Esses dias parei pra refletir sobre o quão estranha é a seguinte situação: alguém te pergunta sobre seu pai; seu pai faleceu já há algum tempo e então você simplesmente responde que não tem pai.

É uma situação até bastante corriqueira. Mas vem me impressionando, cada vez mais, a quantidade considerável de pessoas que respondem dessa forma quando questionadas sobre algum familiar que tenha já morrido mas com o qual tenham convivido durante anos. Mãe, pai, avós…

O que quero dizer é: como assim você não tem pai? É claro que você tem, ele só não está aqui. Jamais estará. Você jamais o verá novamente. Mas a dureza dos fatos — por mais pesarosos e devastadores que eles sejam — não justifica uma tal resposta.

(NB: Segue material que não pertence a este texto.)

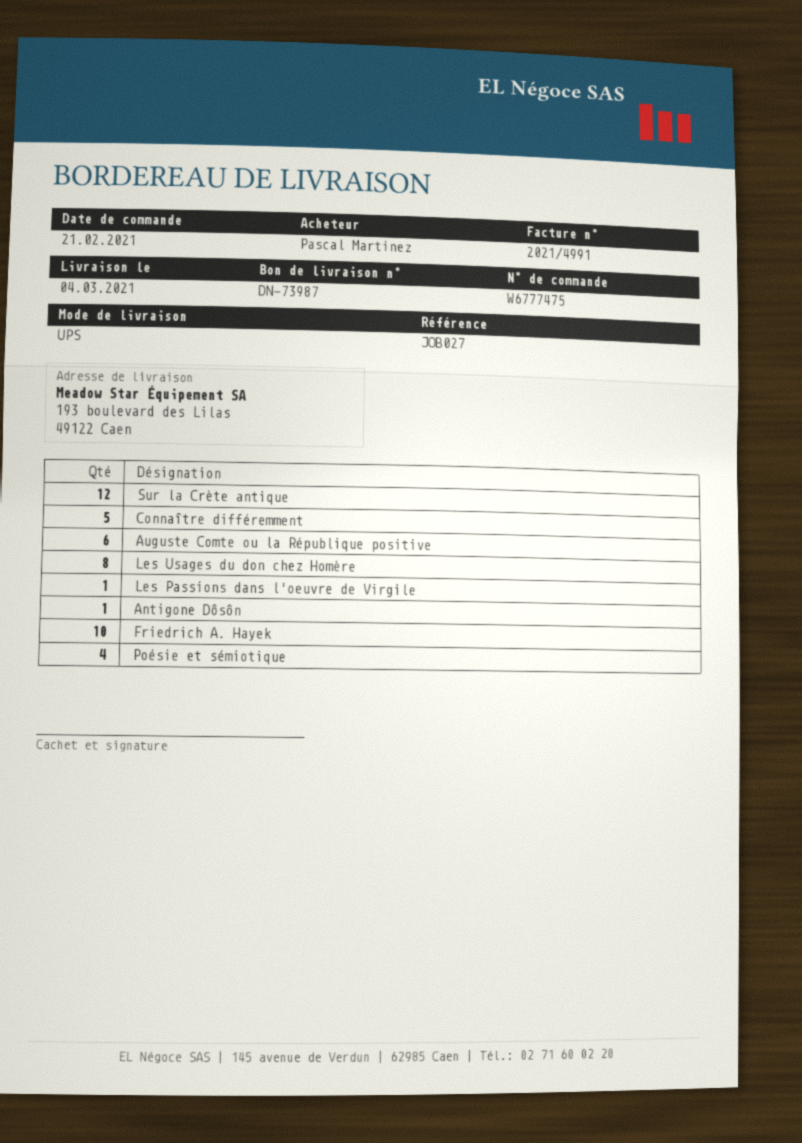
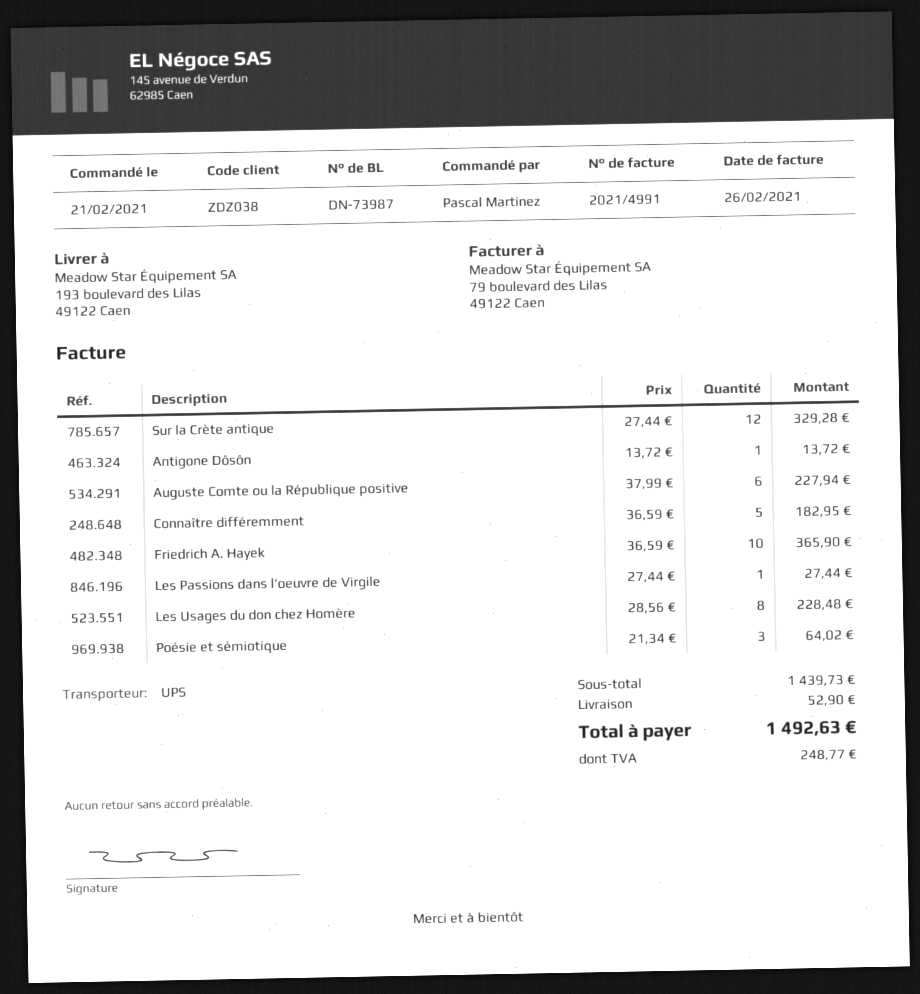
Poésie et sémiotique: 4 -> 3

Para mim, revela um certo descaso.

Marcelo Fromer e Alice

Marcelo Fromer e Alice

Prevenindo já interpretações equivocadas, é claro que ninguém que recorre à resposta de que não tem pai, fá-lo com má intenção ou por falta de consideração. Não é isso que estou dizendo. Mesmo eu, possivelmente, já devo ter me servido dessa resposta um pouco infeliz.

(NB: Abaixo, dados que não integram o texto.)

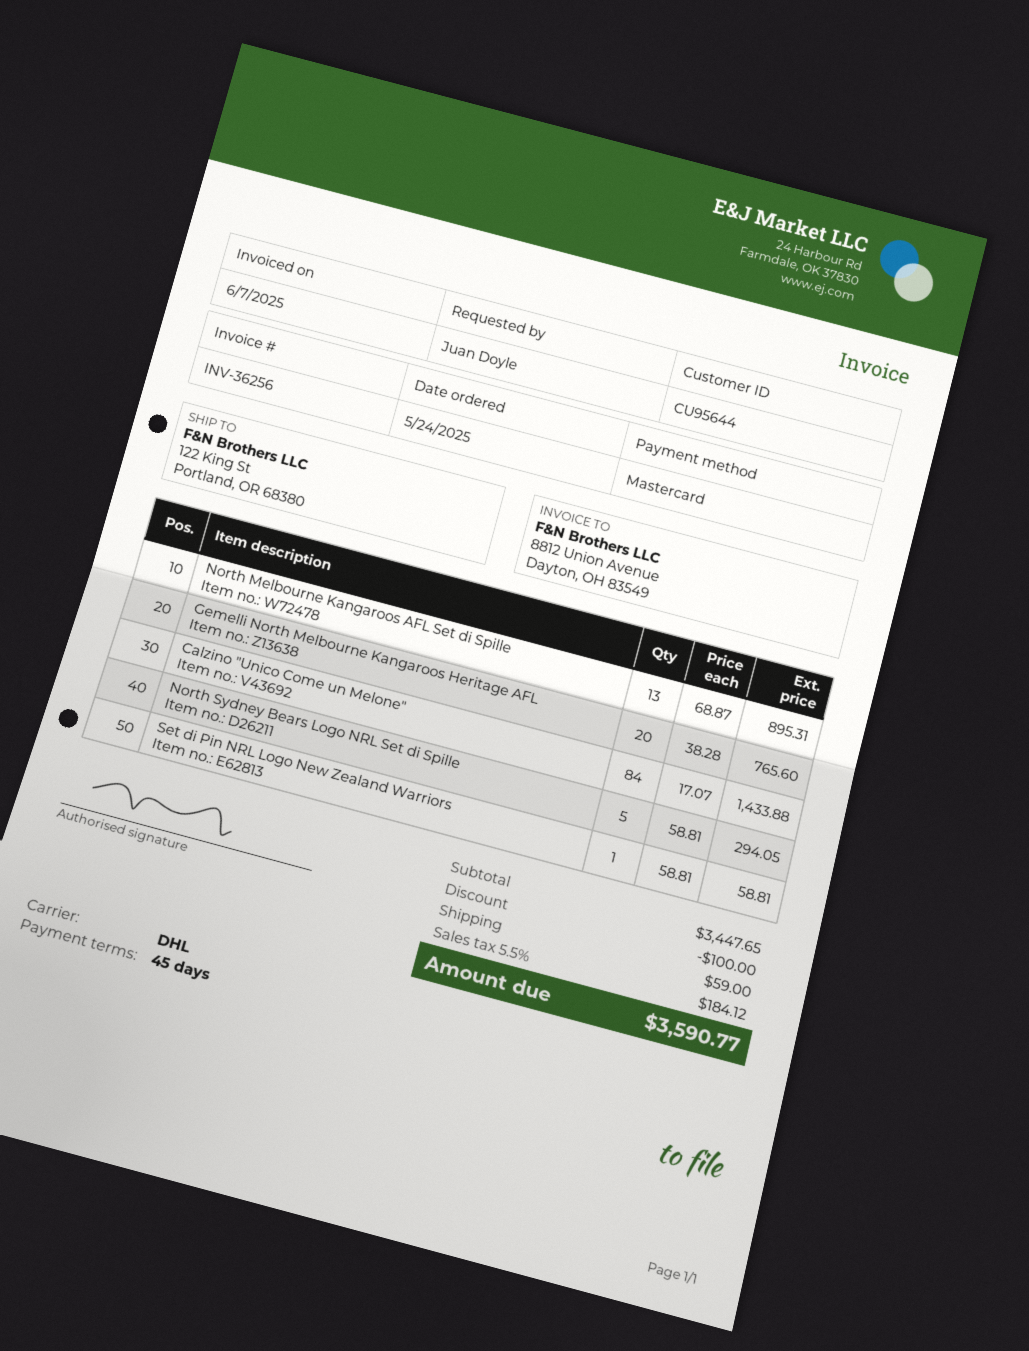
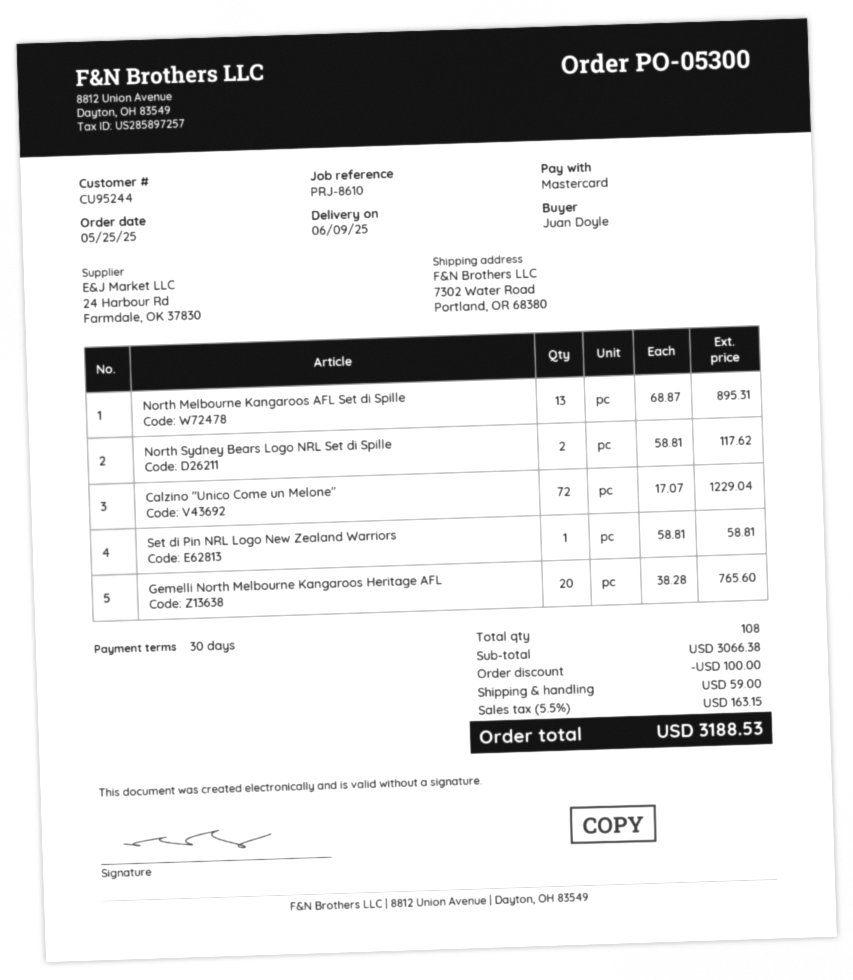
order date: 2025-05-24 -> 2025-05-25
payment terms: 45 days -> 30 days
customer number: CU95644 -> CU95244
ship to: 122 King St, Portland, OR 68380 -> 7302 Water Road, Portland, OR 68380
Calzino "Unico Come un Melone": 84 x 17.07 = 1433.88 -> 72 x 17.07 = 1229.04
North Sydney Bears Logo NRL Set di Spille: 5 x 58.81 = 294.05 -> 2 x 58.81 = 117.62
subtotal: 3447.65 -> 3066.38
tax: 5.5% = 184.12 -> 5.5% = 163.15
total: 3590.77 -> 3188.53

Acontece que, se pararmos para pensar cuidadosamente sobre o real sentido desse padrão de resposta — e só recentemente o fiz —, facilmente corrigiríamos o nosso discurso ou nos incomodaríamos ao ouvi-lo por parte de terceiros.

Em meio a um certo automatismo do discurso, parece que a sensibilidade para com as palavras se perdeu um pouco. Talvez o seu interlocutor nem se incomode com a resposta — porque não pensou com cuidado sobre ela — tampouco você a julgará negligente ou perto disso — uma vez mais, por uma carência de reflexão.

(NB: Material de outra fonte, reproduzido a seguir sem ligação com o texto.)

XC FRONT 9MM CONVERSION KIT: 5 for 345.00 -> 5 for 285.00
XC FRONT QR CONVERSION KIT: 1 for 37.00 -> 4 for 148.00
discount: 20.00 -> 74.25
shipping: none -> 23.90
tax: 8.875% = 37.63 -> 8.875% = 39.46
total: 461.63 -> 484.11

No fundo, dizer que não se tem pai, quando na verdade ele faleceu depois de um ano, dois anos, vinte anos que sejam, de convivência, representa uma amnésia momentânea ou uma suspensão de toda uma história. Se quisermos, de toda uma vida.

Ora, se confrontada com a frequente pergunta do “mas e seu pai?” ou “cadê seu pai?”, “seus pais moram juntos?”, o leque de respostas é vasto. Das mais concisas às mais detalhadas. Só não é justo que eu recorra à leviandade de dizer que não tenho pai. Assim, sem mais nem menos, como se de fato nunca tivesse tido.

Com isso tudo, quero dizer apenas que tenho pai. Sim, o tempo verbal está correto. Não é que eu tive pai e agora já não tenho. Ele morreu. Mas eu o tenho. Aqui. Agora. Ainda. Sempre”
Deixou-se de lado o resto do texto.